StructuredText is also a plaintext markup syntax. It was first invented by Jim Fulton (now at Zope Corporation) in 1996. Zope Corporation was at that time called Digital Creations which is original copyright holder. The StructuredText syntax suffered from not being formally defined. Out of the experiences from using StructuredText in Zope David Godger started a project with the goal to have a properly specified markup syntax. This project led to a totally new implementation, which is now called ReStructuredText.
Description of StructuredText markup
Note that this markup is not supported by MoinMoin, which supports the better ReStructuredText instead.
Structured text is text that uses indentation and simple symbology to indicate the structure of a document.
A structured string consists of a sequence of paragraphs separated by one or more blank lines. Each paragraph has a level which is defined as the minimum indentation of the paragraph. A paragraph is a sub-paragraph of another paragraph if the other paragraph is the last preceedeing paragraph that has a lower level.
Special symbology is used to indicate special constructs:
- A paragraph of text followed by a single line containing only '-' like this one:
--------------------------------------------------------------
is interpreted as a section or subsection headline - A paragraph that begins with a '-', '*', or 'o' is treated as an unordered list (bullet) element.

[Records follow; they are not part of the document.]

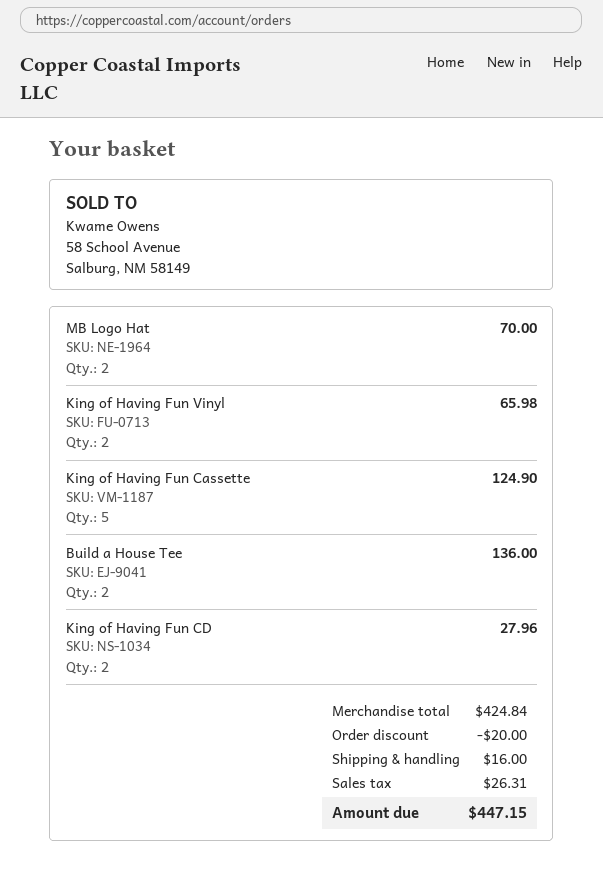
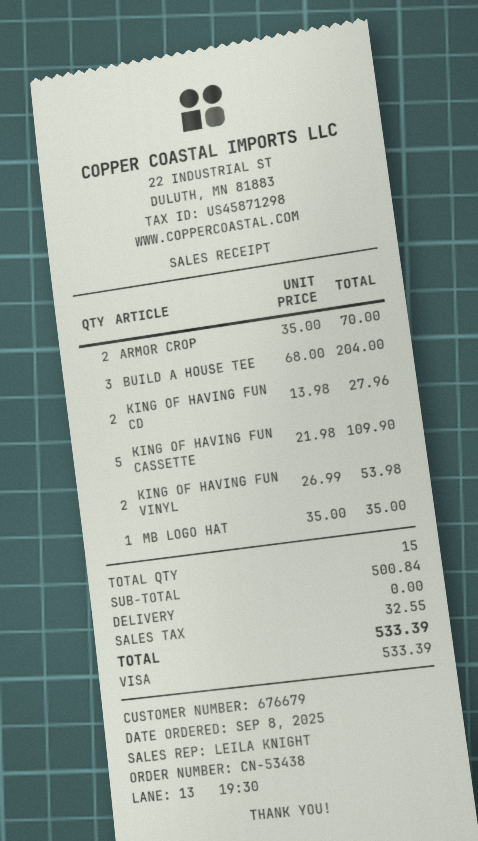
MB Logo Hat: 2 for 70.00 -> 1 for 35.00
King of Having Fun Vinyl: 2 for 65.98 -> 2 for 53.98
King of Having Fun Cassette: 5 for 124.90 -> 5 for 109.90
Build a House Tee: 2 for 136.00 -> 3 for 204.00
ARMOR CROP: none -> 2 for 70.00
subtotal: 424.84 -> 500.84
discount: 20.00 -> none
shipping: 16.00 -> 0.00
tax: 26.31 -> 32.55
total: 447.15 -> 533.39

- A paragraph that begins with a sequence of digits followed by a white-space character is treated as an ordered list element.
- A paragraph that begins with a sequence of sequences, where each sequence is a sequence of digits or a sequence of letters followed by a period, is treated as an ordered list element.
- A paragraph with a first line that contains some text, followed by some white-space and '--' is treated as a descriptive list element. The leading text is treated as the element title.
- Sub-paragraphs of a paragraph that ends in the word 'example' or the word 'examples' is treated as example code and is output as is.
- Text enclosed single quotes (with white-space to the left of the first quote and whitespace or puctuation to the right of the second quote) is treated as example code.
- Text surrounded by '*' characters (with white-space to the left of the first '*' and whitespace or puctuation to the right of the second '*') is emphasized.